By contrast, I found this essay completely unconvincing and not 
really leading anywhere. I think one could make probably an even 
better case for Harry being an "allegorical" King Arthur--though I 
wouldn't do that either. The two stories (life of Christ and life of 
Harry) are tossed together and many of the connections unfortunately 
just get less sensical the more they're pushed. They wind up being a 
collection of things that don't really seem to go together and made 
me rather long for the better story in the books. In an allegory it 
would be more obvious, and understanding the Biblical story would 
bring deeper meaning to HP. Instead it just seems like stuff that 
could probably be found in plenty of other places--for instance, 
Harry faces an absurd trial in OotP (absurd trials occurring in many 
works, and also being a comment on the justice system and beaurocracy 
of the WW), and that's connected to Christ's trial. Only of course, 
Christ is sentenced to death and Harry goes free--and Harry's trial 
is part of a totally different and fictional political context. 

And since Harry has no Judas, Peter has to fill in...only he betrayed 
James (Harry's quite human father). And he's named Peter, which is 
ironic since the essay starts out talking about the importance of 
Biblical names to the point where "Potter" means Harry is Christ 
because there's an OT passage where God is referred to as a Potter. 
(And the whole "Voldemort's servant is in your debt" kind of falls 
away.) 

Harry is naturally made too Christlike, while I think his mother 
winds up being Petunia Dursley at one point.

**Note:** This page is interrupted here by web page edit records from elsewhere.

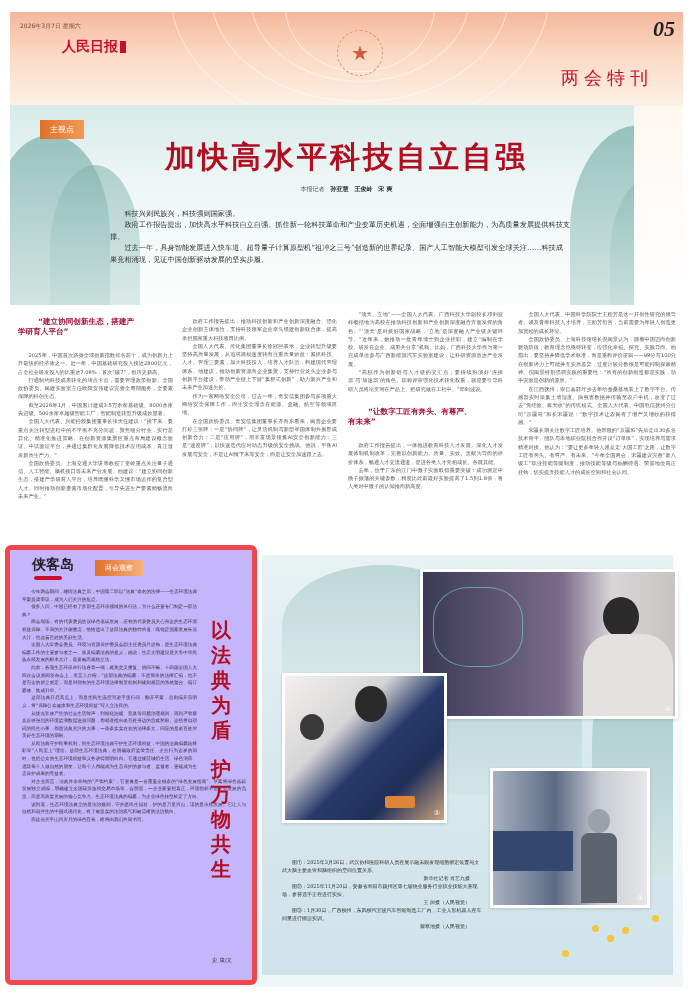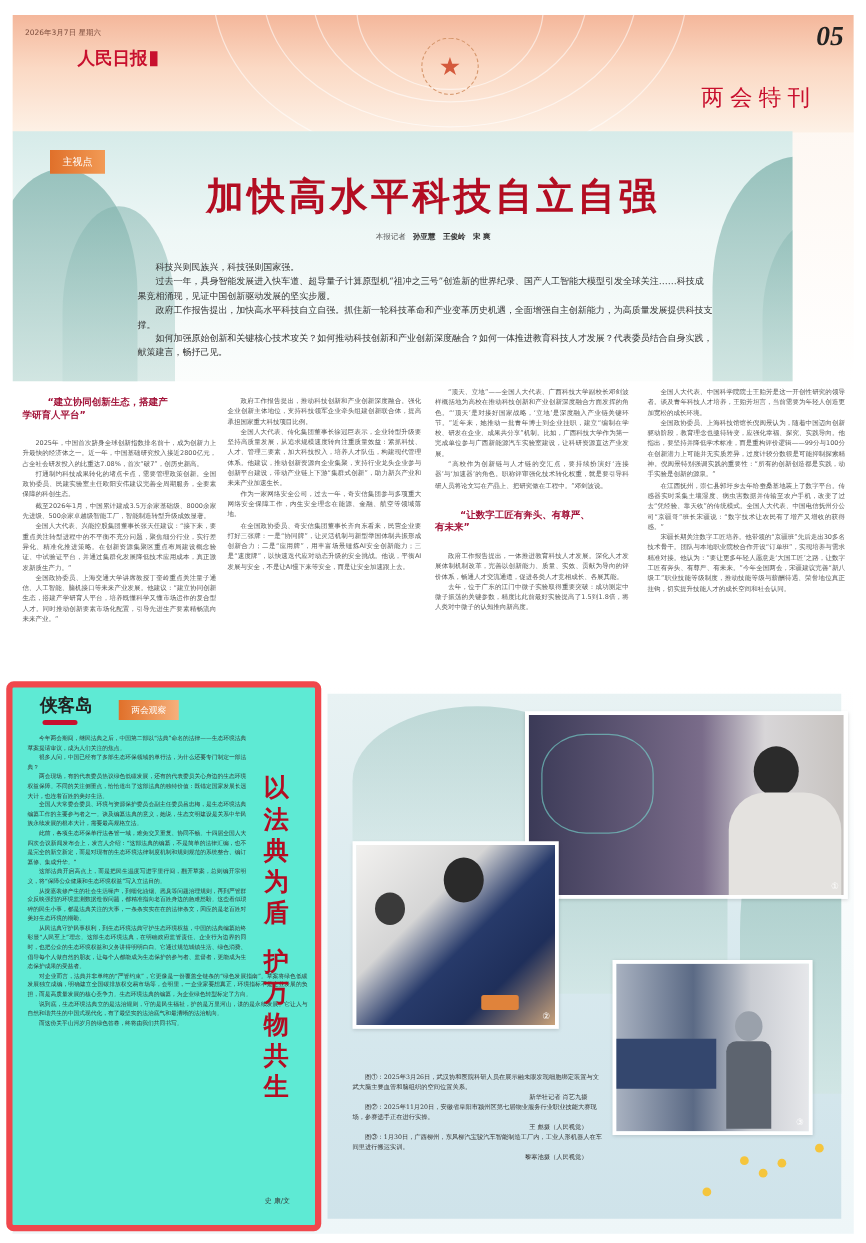--- a/index.html
+++ b/index.html
@@ -85,8 +85,8 @@
     </div>
     <div class="lead">
       <p>科技兴则民族兴，科技强则国家强。</p>
+      <p>政府工作报告提出，加快高水平科技自立自强。抓住新一轮科技革命和产业变革历史机遇，全面增强自主创新能力，为高质量发展提供科技支撑。</p>
       <p>过去一年，具身智能发展进入快车道、超导量子计算原型机“祖冲之三号”创造新的世界纪录、国产人工智能大模型引发全球关注……科技成果竞相涌现，见证中国创新驱动发展的坚实步履。</p>
-      <p>政府工作报告提出，加快高水平科技自立自强。抓住新一轮科技革命和产业变革历史机遇，全面增强自主创新能力，为高质量发展提供科技支撑。</p>
       <p>如何加强原始创新和关键核心技术攻关？如何推动科技创新和产业创新深度融合？如何一体推进教育科技人才发展？代表委员结合自身实践，献策建言，畅抒己见。</p>
     </div>
   </div>

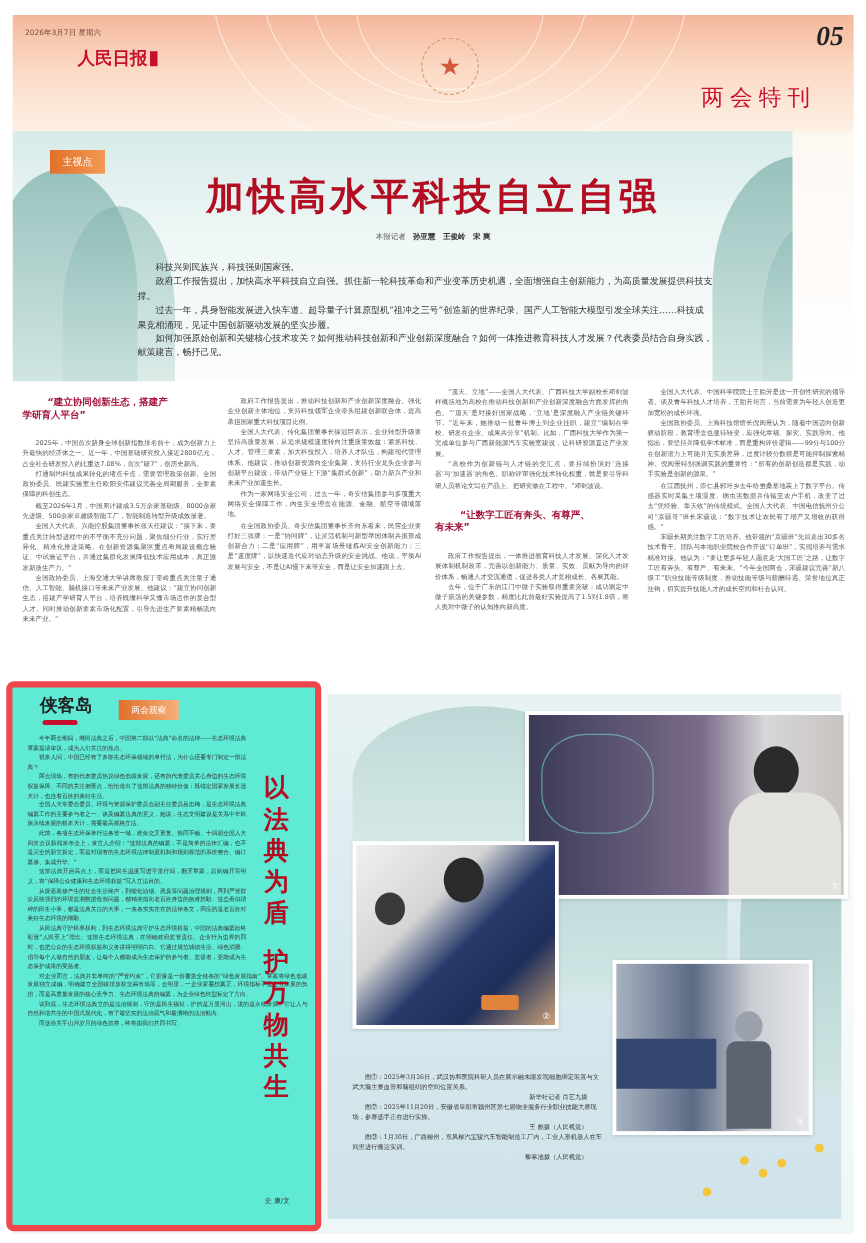--- a/index.html
+++ b/index.html
@@ -87,7 +87,6 @@
       <p>科技兴则民族兴，科技强则国家强。</p>
       <p>政府工作报告提出，加快高水平科技自立自强。抓住新一轮科技革命和产业变革历史机遇，全面增强自主创新能力，为高质量发展提供科技支撑。</p>
       <p>过去一年，具身智能发展进入快车道、超导量子计算原型机“祖冲之三号”创造新的世界纪录、国产人工智能大模型引发全球关注……科技成果竞相涌现，见证中国创新驱动发展的坚实步履。</p>
-      <p>如何加强原始创新和关键核心技术攻关？如何推动科技创新和产业创新深度融合？如何一体推进教育科技人才发展？代表委员结合自身实践，献策建言，畅抒己见。</p>
     </div>
   </div>
 

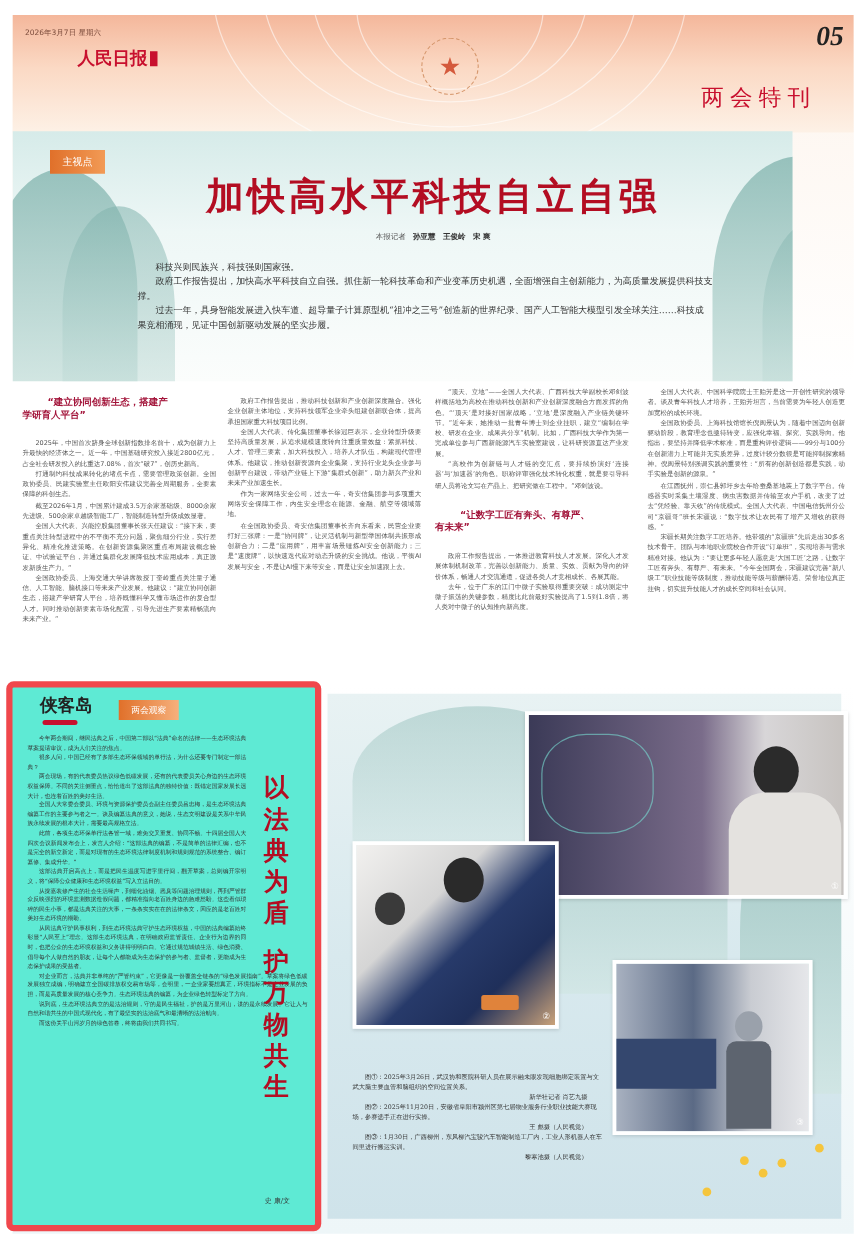--- a/index.html
+++ b/index.html
@@ -29,7 +29,7 @@
   .subhead { font-family: "DejaVu Sans", sans-serif; font-size: 7.6px; line-height: 10px; font-weight: bold; color: #a3143a; margin: 0 0 14px 0; }
   .subhead .l1 { padding-left: 20px; display: block; }
   
-  .sidebox { position: absolute; left: 5px; top: 545px; width: 252px; height: 440px; border: 5px solid #f0474c; border-radius: 6px; background: #5eead4; }
+  .sidebox { position: absolute; left: 5px; top: 545px; width: 252px; height: 440px; border: 5px solid #f0474c; border-radius: 6px; background: #c4b5fd; }
   .kuaike { position: absolute; left: 22px; top: 6px; font-family: "DejaVu Serif", serif; font-size: 14px; font-weight: bold; color: #222; }
   .kuaike .red { position: absolute; left: 2px; top: 20px; width: 28px; height: 4px; background: #c8102e; border-radius: 2px; }
   .obs-tag { position: absolute; left: 85px; top: 10px; background: linear-gradient(90deg, #e0702a, #f6b07c); color: #fff; font-family: "DejaVu Sans", sans-serif; font-size: 7px; padding: 3px 10px; }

There are definitely times in HP where I think of what Christ would 
teach in guessing which interpretation is correct, but I thought this 
essay made a great case for Harry not being Christ, and the stories 
not being an allegory of Christ's life. If that wasn't already kind 
of clear. Any reader could probably pick out a dozen different genres 
and outside things that Rowling's playing with.